The final-year capstone project is a significant milestone that requires students to work in teams on a large-scale robotics initiative. Students are encouraged to collaborate with industry partners, research labs, or faculty-led projects. The project typically spans the entire semester and involves extensive planning, implementation, testing, and documentation.
Faculty mentors play a crucial role in guiding students through these projects. They provide technical support, suggest relevant resources, and ensure that the projects align with academic standards and industry expectations.
Advanced Departmental Elective Courses
Several advanced departmental elective courses are offered to deepen students' expertise in specialized areas of robotics:
- Deep Learning for Robotics: This course explores how neural networks can be applied to robotics, including convolutional and recurrent architectures for perception and control.

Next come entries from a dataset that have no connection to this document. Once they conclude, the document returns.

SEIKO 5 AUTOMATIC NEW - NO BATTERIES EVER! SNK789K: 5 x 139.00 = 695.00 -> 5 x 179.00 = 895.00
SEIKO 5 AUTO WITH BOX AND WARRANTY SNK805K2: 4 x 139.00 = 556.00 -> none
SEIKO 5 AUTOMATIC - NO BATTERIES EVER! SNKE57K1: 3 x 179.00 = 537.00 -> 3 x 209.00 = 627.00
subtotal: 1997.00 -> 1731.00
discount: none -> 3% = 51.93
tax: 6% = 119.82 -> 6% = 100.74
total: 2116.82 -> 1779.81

Students learn to implement algorithms using frameworks like TensorFlow and PyTorch.
- Human-Robot Interaction: Focused on the design and evaluation of interactive systems between humans and robots, this course covers topics such as user experience design, ethical considerations, and social robotics.

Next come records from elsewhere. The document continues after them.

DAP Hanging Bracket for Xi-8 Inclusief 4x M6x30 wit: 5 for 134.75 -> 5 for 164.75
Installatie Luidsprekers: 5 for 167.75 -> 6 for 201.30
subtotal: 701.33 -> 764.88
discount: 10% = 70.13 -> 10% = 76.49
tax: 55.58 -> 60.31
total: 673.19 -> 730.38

- Robotic Perception Systems: This elective delves into sensor fusion techniques, computer vision algorithms, and SLAM (Simultaneous Localization and Mapping) methods used in robotic navigation.
- Autonomous Navigation: Students study path planning algorithms, motion control strategies, and decision-making systems for autonomous robots operating in dynamic environments.

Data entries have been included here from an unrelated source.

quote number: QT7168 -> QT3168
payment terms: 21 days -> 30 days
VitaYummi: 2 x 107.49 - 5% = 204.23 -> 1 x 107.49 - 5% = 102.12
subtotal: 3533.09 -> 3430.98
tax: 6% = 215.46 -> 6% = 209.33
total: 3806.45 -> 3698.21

- Industrial Robotics and Automation: This course covers the application of robotics in manufacturing settings, including PLC programming, robot kinematics, and integration with industrial control systems.
- Reinforcement Learning for Robotics: A focus on developing adaptive control policies using reinforcement learning techniques, enabling robots to learn optimal behaviors through interaction with their environment.
- Cognitive Robotics: This course introduces the intersection of cognitive science and robotics, examining how robots can simulate human-like reasoning and learning capabilities.
- Soft Robotics and Bio-Inspired Design: Exploring biomimetic approaches to robot design, this course covers materials science, soft actuation methods, and the development of compliant robotic systems inspired by nature.
- Mobile Robotics: Students learn about mobile platforms, navigation strategies, localization techniques, and communication protocols essential for autonomous mobile robots.
- Robotics Simulation and Modeling: Using tools like ROS (Robot Operating System), students model complex robotic behaviors and simulate environments to test control algorithms before deployment.
Each course is structured around learning objectives that align with industry needs and academic rigor. Assessment methods include written exams, practical assignments, lab reports, presentations, and group projects, ensuring a well-rounded educational experience.